HTML parsing using pugixml or an actual HTML parser

I'm interested in using pugixml to parse HTML documents, but HTML has some optional closing tags. Here is an example: <meta http-equiv="Content-Type" content="text/html; charset=US-ASCII">

Pugixml stops reading the HTML as soon as it encounters a tag that's not closed, but in HTML missing a closing tag does not necessarily mean that there is a start-end tag mismatch.

A simple test of parsing the HTML documentation of pugixml fails because the meta tag is the second line of the HTML document: http://pugixml.googlecode.com/svn/tags/latest/docs/quickstart.html

<meta http-equiv="Content-Type" content="text/html; charset=US-ASCII">
<title>pugixml 1.0</title>
<link rel="stylesheet" href="pugixml.css" type="text/css">
<meta name="generator" content="DocBook XSL Stylesheets V1.75.2">
<link rel="home" href="quickstart.html" title="pugixml 1.0">
<!--- etc... -->

A lot of HTML documents in the wild would fail if I try to parse them with pugixml. Is there a way to avoid that? If there is no way to "fix" that, then is there another HTML parsing tool that's as about as fast as pugixml?

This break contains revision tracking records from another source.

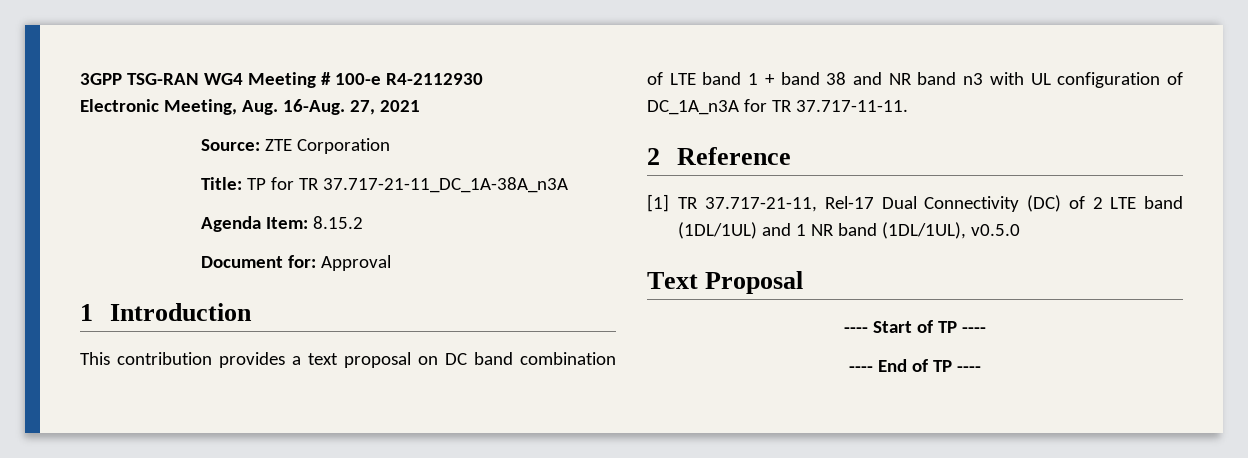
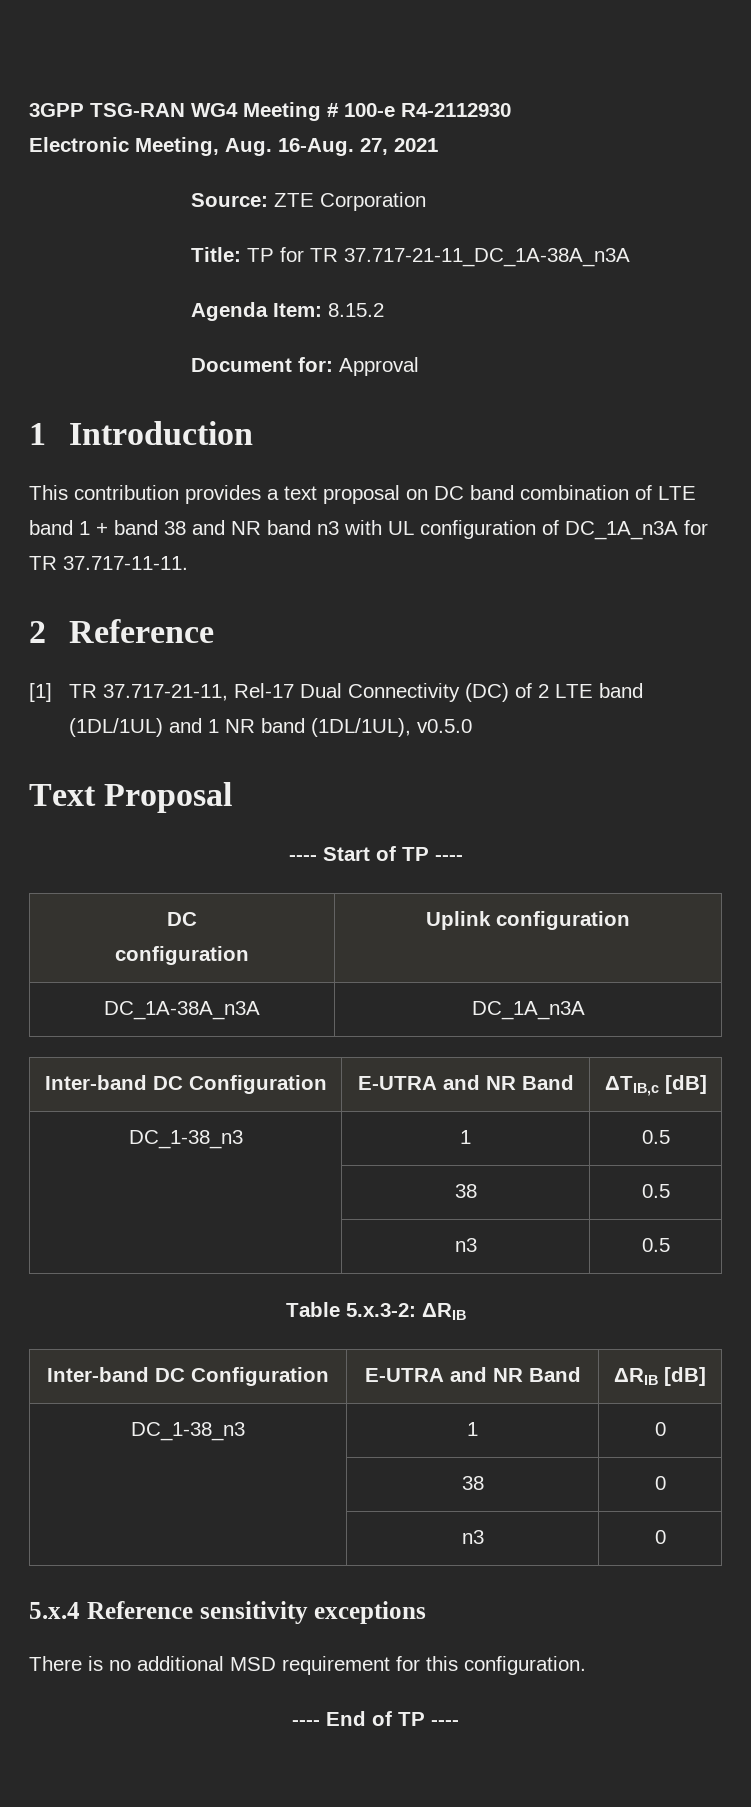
  ---- Start of TP ----
+ DC
+ configuration | Uplink configuration
+ DC_1A-38A_n3A | DC_1A_n3A
+ Inter-band DC Configuration | E-UTRA and NR Band | ΔTIB,c [dB]
+ DC_1-38_n3 | 1 | 0.5
+ | 38 | 0.5
+ | n3 | 0.5
+ Table 5.x.3-2: ΔRIB
+ Inter-band DC Configuration | E-UTRA and NR Band | ΔRIB [dB]
+ DC_1-38_n3 | 1 | 0
+ | 38 | 0
+ | n3 | 0
+ 5.x.4 Reference sensitivity exceptions
+ There is no additional MSD requirement for this configuration.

It would also be great if the HTML parser also supports XPATH.


  • I ended up taking pugixml, converting it into an HTML parser and I created a github project for it: https://github.com/rofldev/pugihtml

    For now it's not fully compliant with the HTML specifications, but it does a decent enough job at parsing HTML that I can use it. I'm working on making it compliant with the HTML specifications.